**Task description:** The data below is to be written out exactly, with no pictures.

**Stored data:**
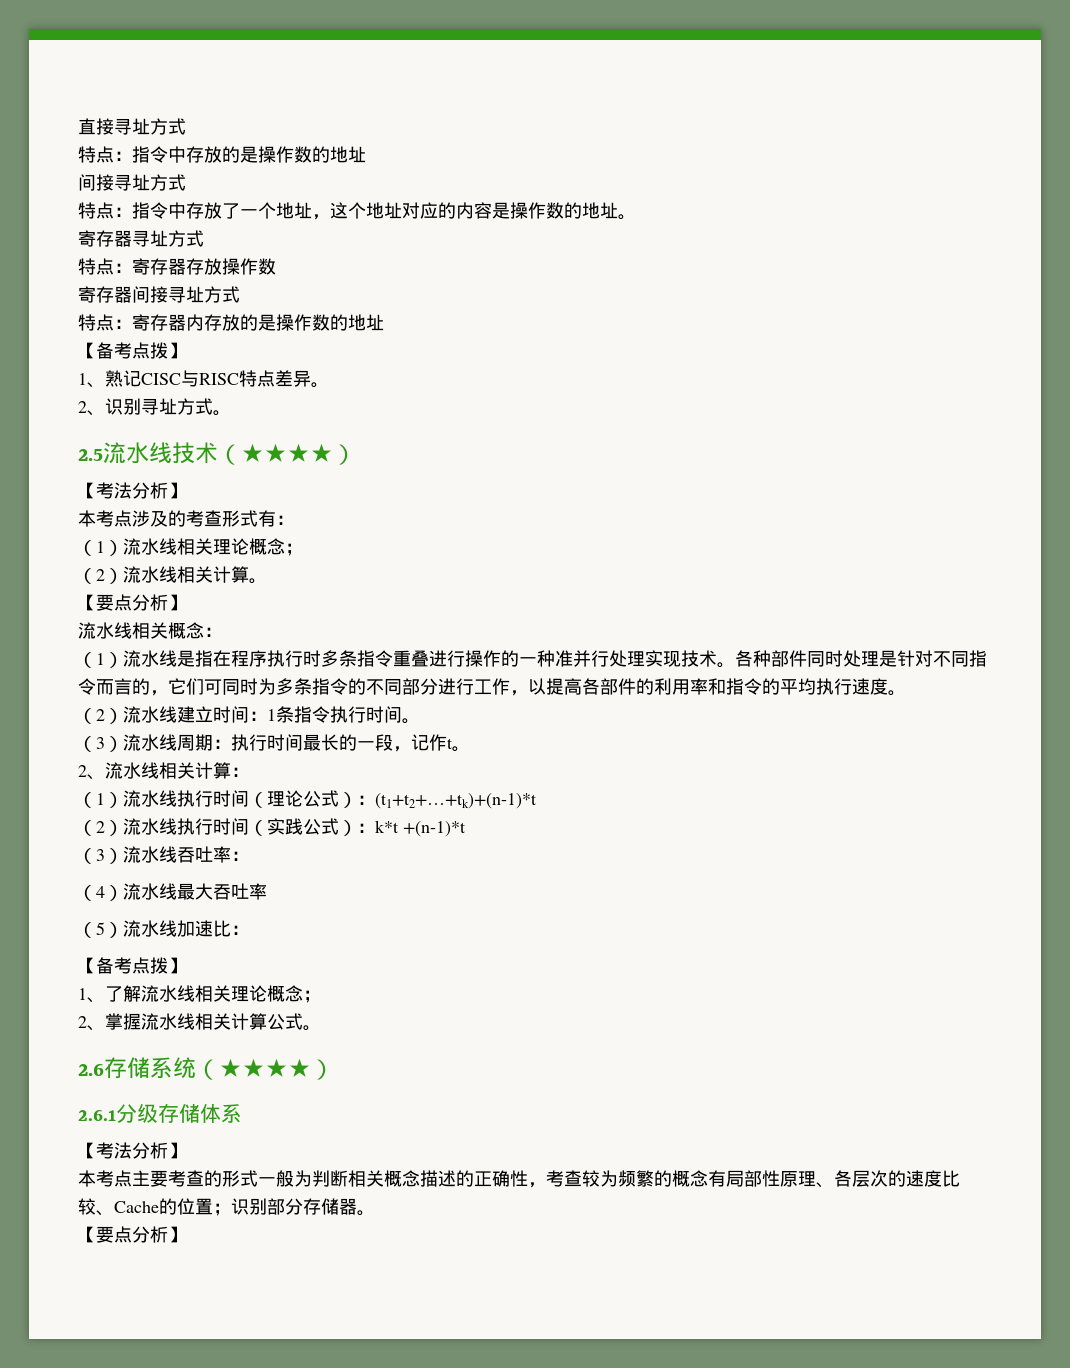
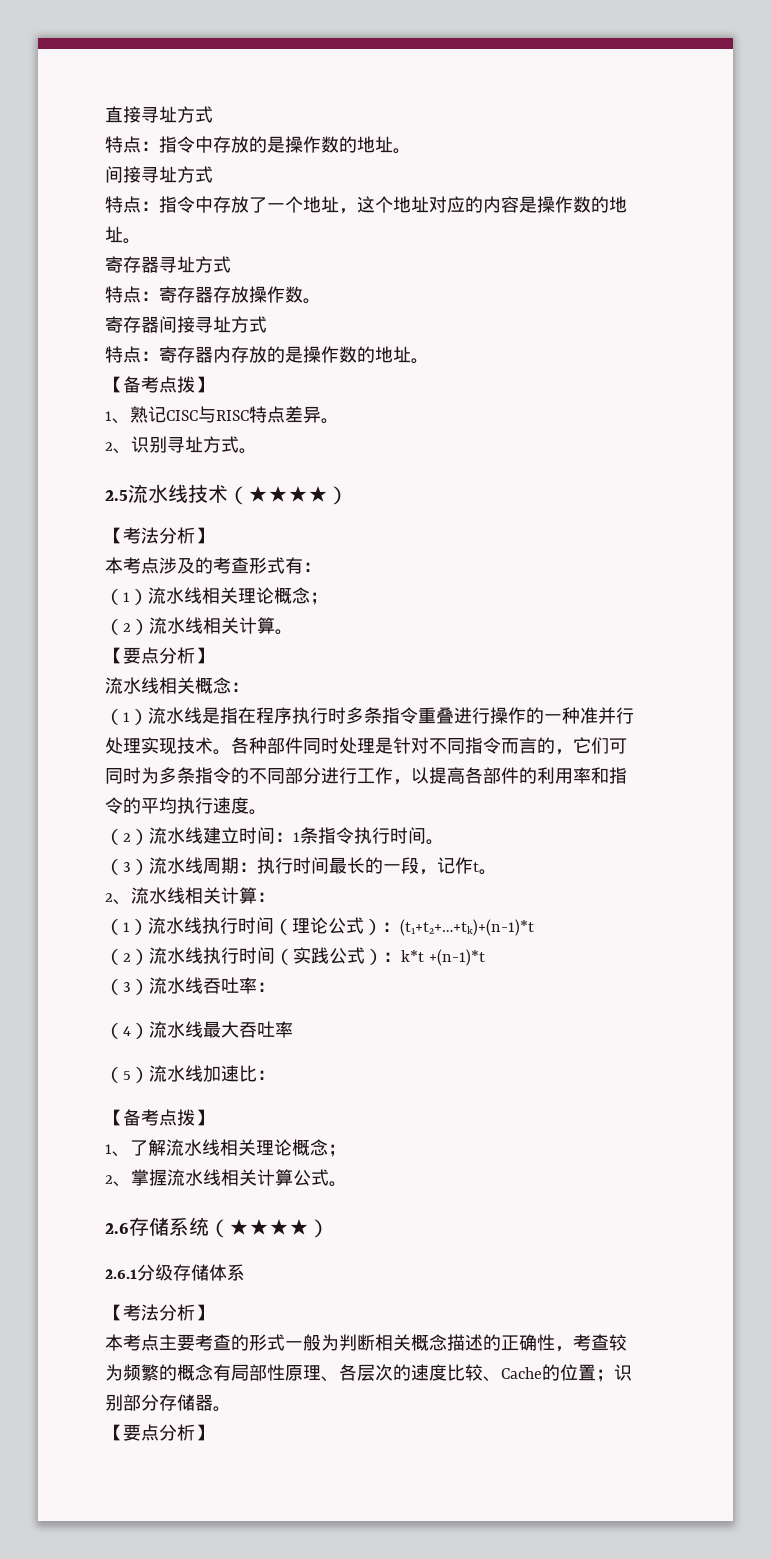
- 特点：指令中存放的是操作数的地址
+ 特点：指令中存放的是操作数的地址。
- 特点：寄存器存放操作数
+ 特点：寄存器存放操作数。
- 特点：寄存器内存放的是操作数的地址
+ 特点：寄存器内存放的是操作数的地址。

**Task response:**
- 特点：指令中存放的是操作数的地址
+ 特点：指令中存放的是操作数的地址。
- 特点：寄存器存放操作数
+ 特点：寄存器存放操作数。
- 特点：寄存器内存放的是操作数的地址
+ 特点：寄存器内存放的是操作数的地址。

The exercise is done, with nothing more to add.